Horwill proved to be the find of the 2006 season, forcing his way into the starting line up and earning a place in the Wallabies spring tour, playing for Australia A in all three of the matches.

In 2007, Horwill made his debut for the Wallabies in a test match against Fiji playing the entire game, and was unlucky to not have been included in the 2007 Rugby World Cup squad. 2008 was a successful year for Horwill, as he broke into the starting Wallabies team and played 9 games in 2008, starting against New Zealand in the Bledisloe Cup.

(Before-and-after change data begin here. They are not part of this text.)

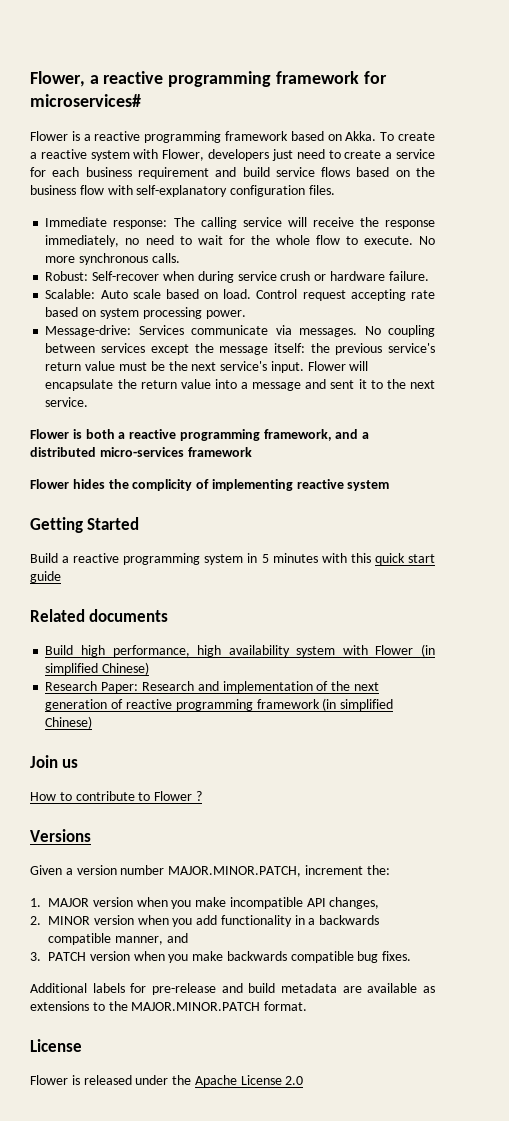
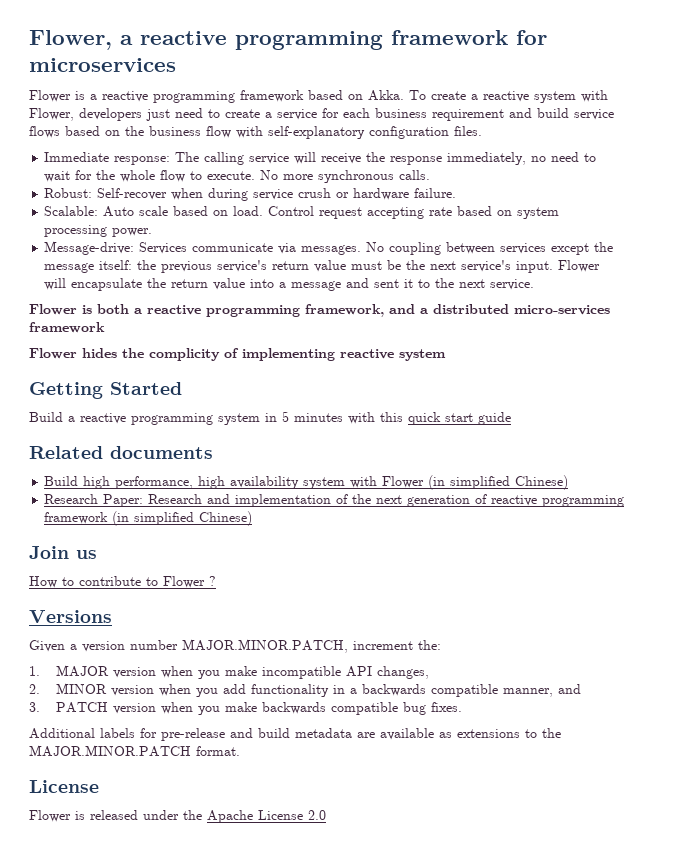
- Flower, a reactive programming framework for microservices#
+ Flower, a reactive programming framework for microservices

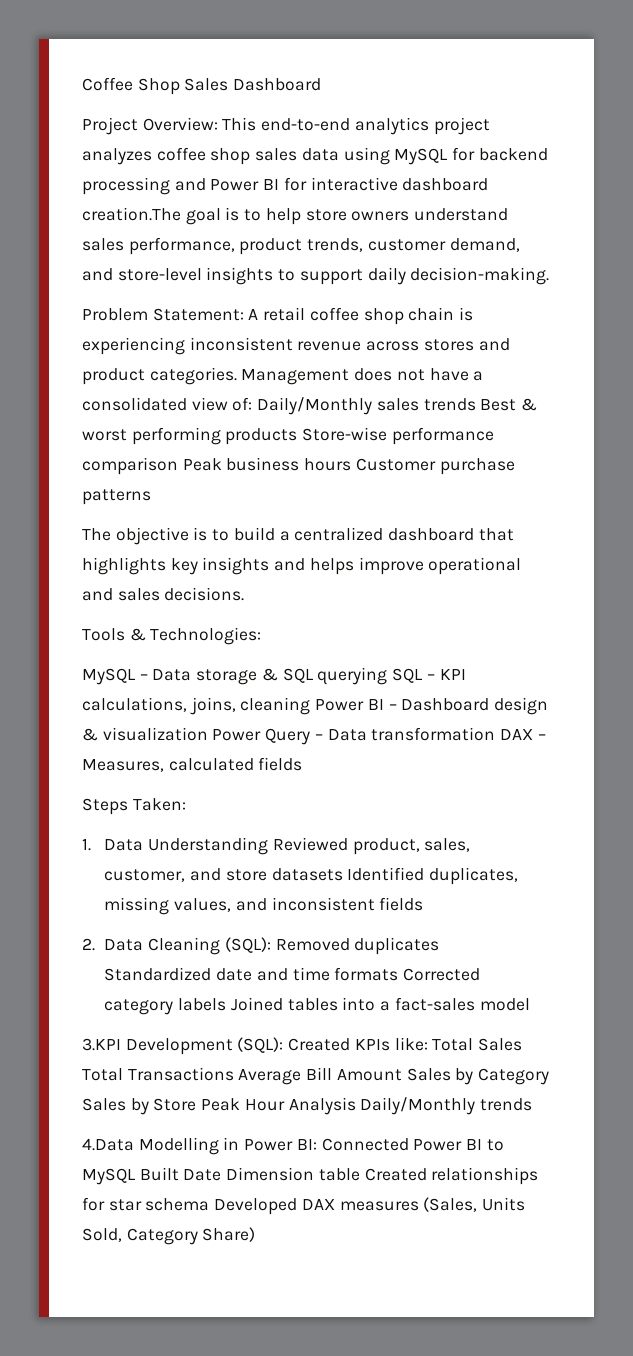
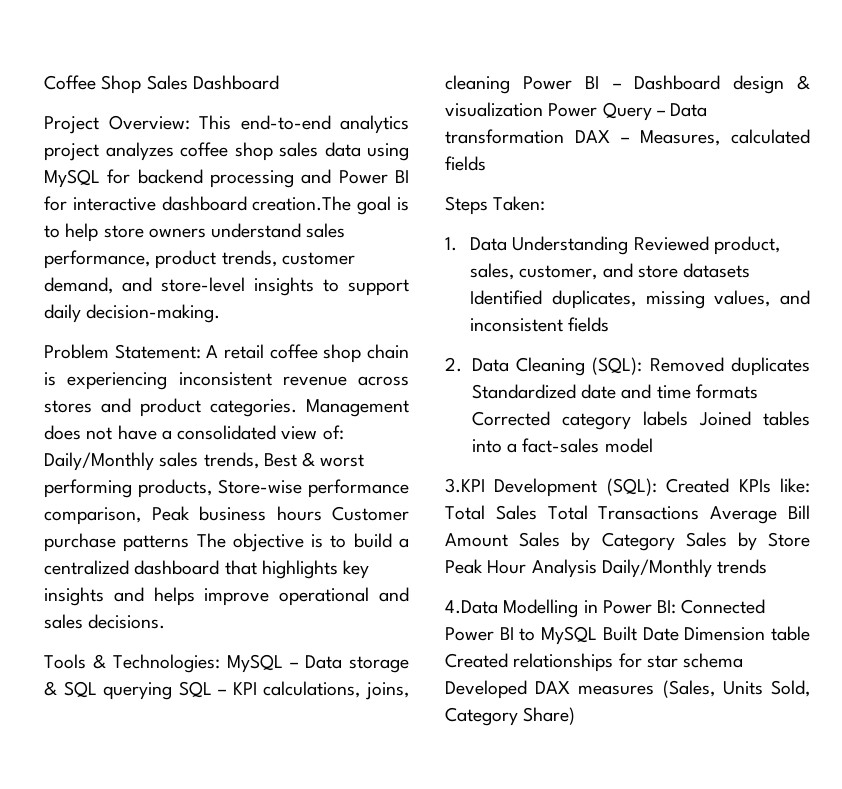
- Management does not have a consolidated view of: Daily/Monthly sales trends Best & worst performing products Store-wise performance comparison Peak business hours Customer purchase patterns
- The objective is to build a centralized dashboard that highlights key insights and helps improve operational and sales decisions.
+ Management does not have a consolidated view of: Daily/Monthly sales trends, Best & worst performing products, Store-wise performance comparison, Peak business hours Customer purchase patterns The objective is to build a centralized dashboard that highlights key insights and helps improve operational and sales decisions.
- Tools & Technologies:
- MySQL – Data storage & SQL querying SQL – KPI calculations, joins, cleaning Power BI – Dashboard design & visualization Power Query – Data transformation DAX – Measures, calculated fields
+ Tools & Technologies: MySQL – Data storage & SQL querying SQL – KPI calculations, joins, cleaning Power BI – Dashboard design & visualization Power Query – Data transformation DAX – Measures, calculated fields

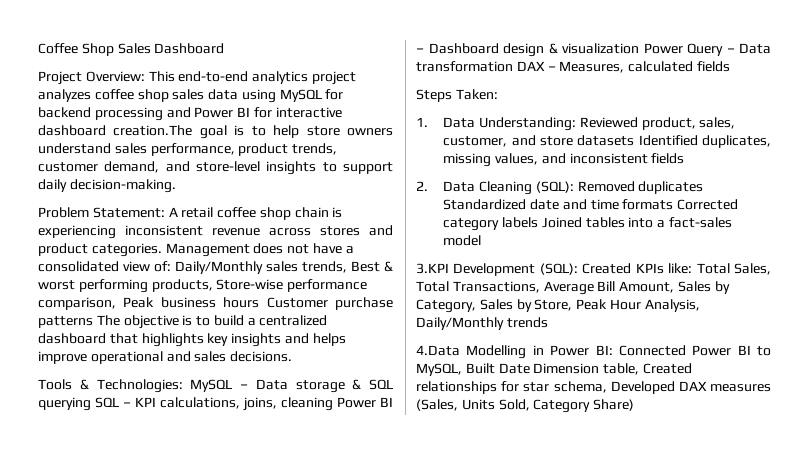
- 1. Data Understanding Reviewed product, sales, customer, and store datasets Identified duplicates, missing values, and inconsistent fields
+ 1. Data Understanding: Reviewed product, sales, customer, and store datasets Identified duplicates, missing values, and inconsistent fields
- 3.KPI Development (SQL): Created KPIs like: Total Sales Total Transactions Average Bill Amount Sales by Category Sales by Store Peak Hour Analysis Daily/Monthly trends
+ 3.KPI Development (SQL): Created KPIs like: Total Sales, Total Transactions, Average Bill Amount, Sales by Category, Sales by Store, Peak Hour Analysis, Daily/Monthly trends
- 4.Data Modelling in Power BI: Connected Power BI to MySQL Built Date Dimension table Created relationships for star schema Developed DAX measures (Sales, Units Sold, Category Share)
+ 4.Data Modelling in Power BI: Connected Power BI to MySQL, Built Date Dimension table, Created relationships for star schema, Developed DAX measures (Sales, Units Sold, Category Share)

In August 2011, Robbie Deans named James Horwill as captain for the 2011 Rugby World Cup in New Zealand. He debuted as captain in the deciding match of the 2011 Tri Nations series on 27 August 2011 and led the Wallabies to a series victory.

Horwill was captain of the Wallabies for the British and Irish Lions tour to Australia in 2013. Controversially, after an appeal by the IRB, Horwill was cleared of allegedly stamping on Alun Wyn Jones face during the first test.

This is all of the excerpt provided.